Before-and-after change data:
╔══
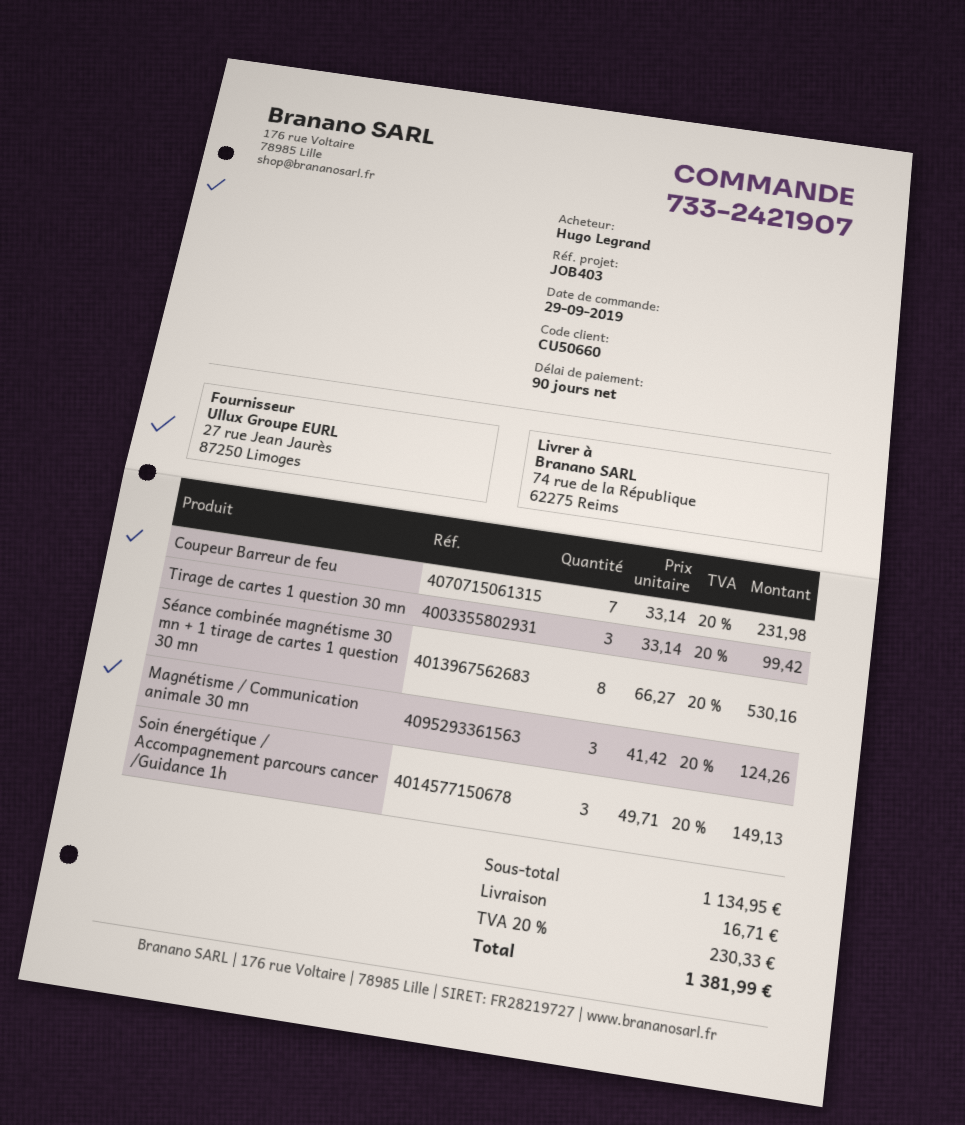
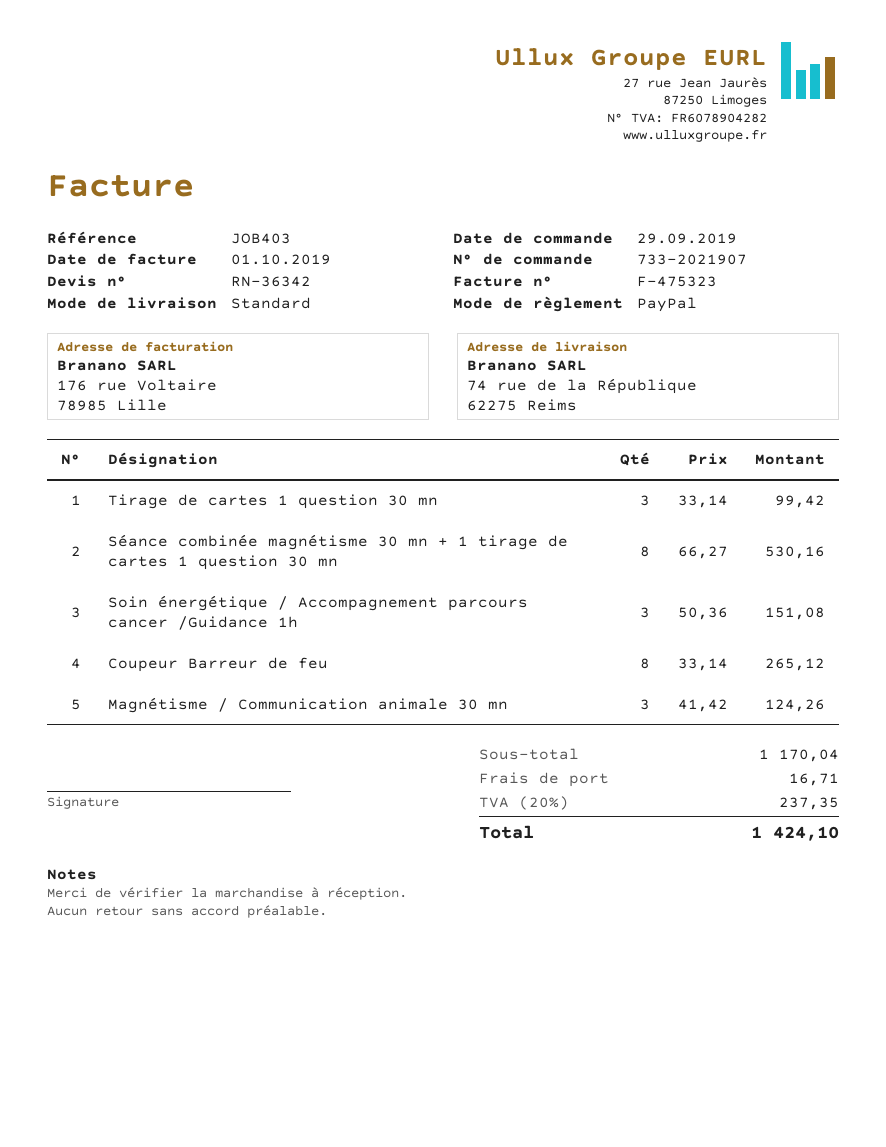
order number: 733-2421907 -> 733-2021907
Coupeur Barreur de feu: 7 x 33.14 = 231.98 -> 8 x 33.14 = 265.12
Soin énergétique / Accompagnement parcours cancer /Guidance 1h: 3 x 49.71 = 149.13 -> 3 x 50.36 = 151.08
subtotal: 1134.95 -> 1170.04
tax: 20% = 230.33 -> 20% = 237.35
total: 1381.99 -> 1424.10

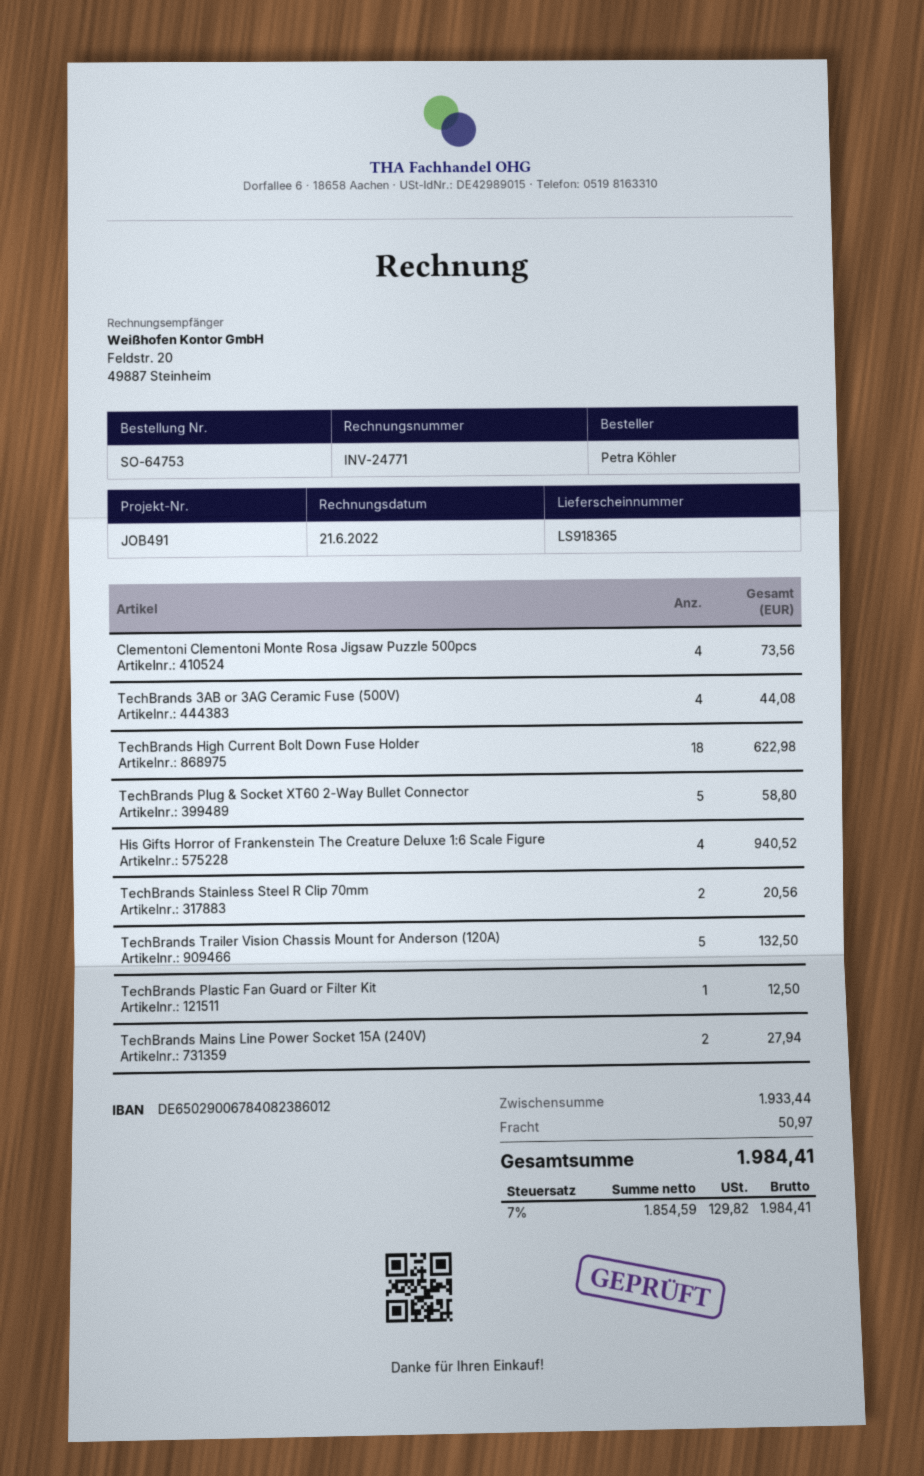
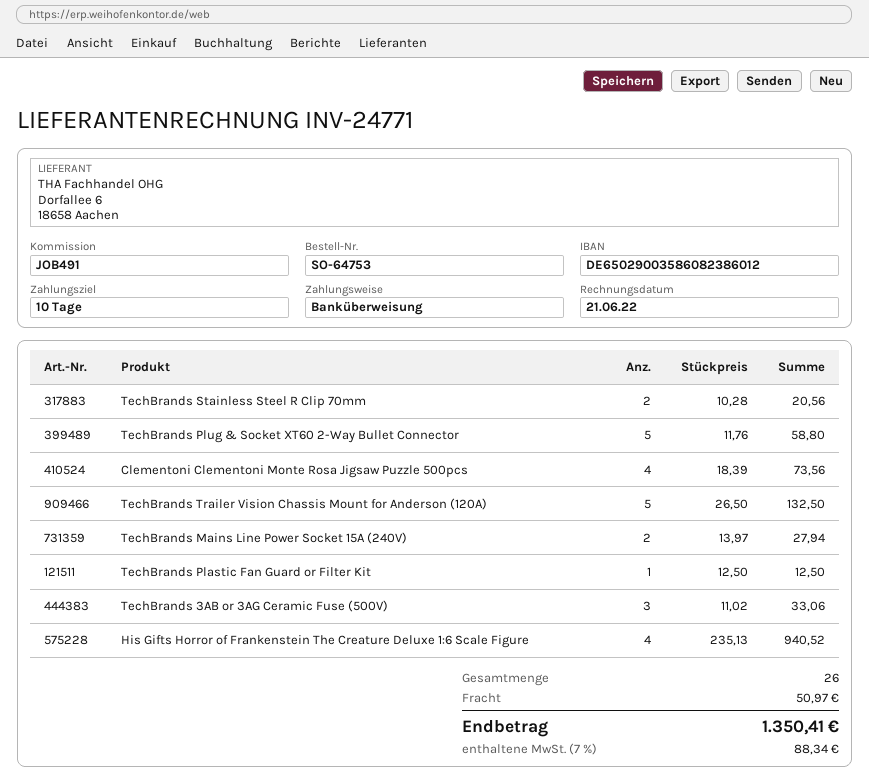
bank account: DE65029006784082386012 -> DE65029003586082386012
TechBrands 3AB or 3AG Ceramic Fuse (500V): 4 for 44.08 -> 3 for 33.06
TechBrands High Current Bolt Down Fuse Holder: 18 for 622.98 -> none
tax: 7% = 129.82 -> 7% = 88.34
total: 1984.41 -> 1350.41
╚══
(TASK TO COMPLETE) Although the records contain pictures, transcribe only their text, exactly as written.

(SOLUTION TO THE PROBLEM)
order number: 733-2421907 -> 733-2021907
Coupeur Barreur de feu: 7 x 33.14 = 231.98 -> 8 x 33.14 = 265.12
Soin énergétique / Accompagnement parcours cancer /Guidance 1h: 3 x 49.71 = 149.13 -> 3 x 50.36 = 151.08
subtotal: 1134.95 -> 1170.04
tax: 20% = 230.33 -> 20% = 237.35
total: 1381.99 -> 1424.10

bank account: DE65029006784082386012 -> DE65029003586082386012
TechBrands 3AB or 3AG Ceramic Fuse (500V): 4 for 44.08 -> 3 for 33.06
TechBrands High Current Bolt Down Fuse Holder: 18 for 622.98 -> none
tax: 7% = 129.82 -> 7% = 88.34
total: 1984.41 -> 1350.41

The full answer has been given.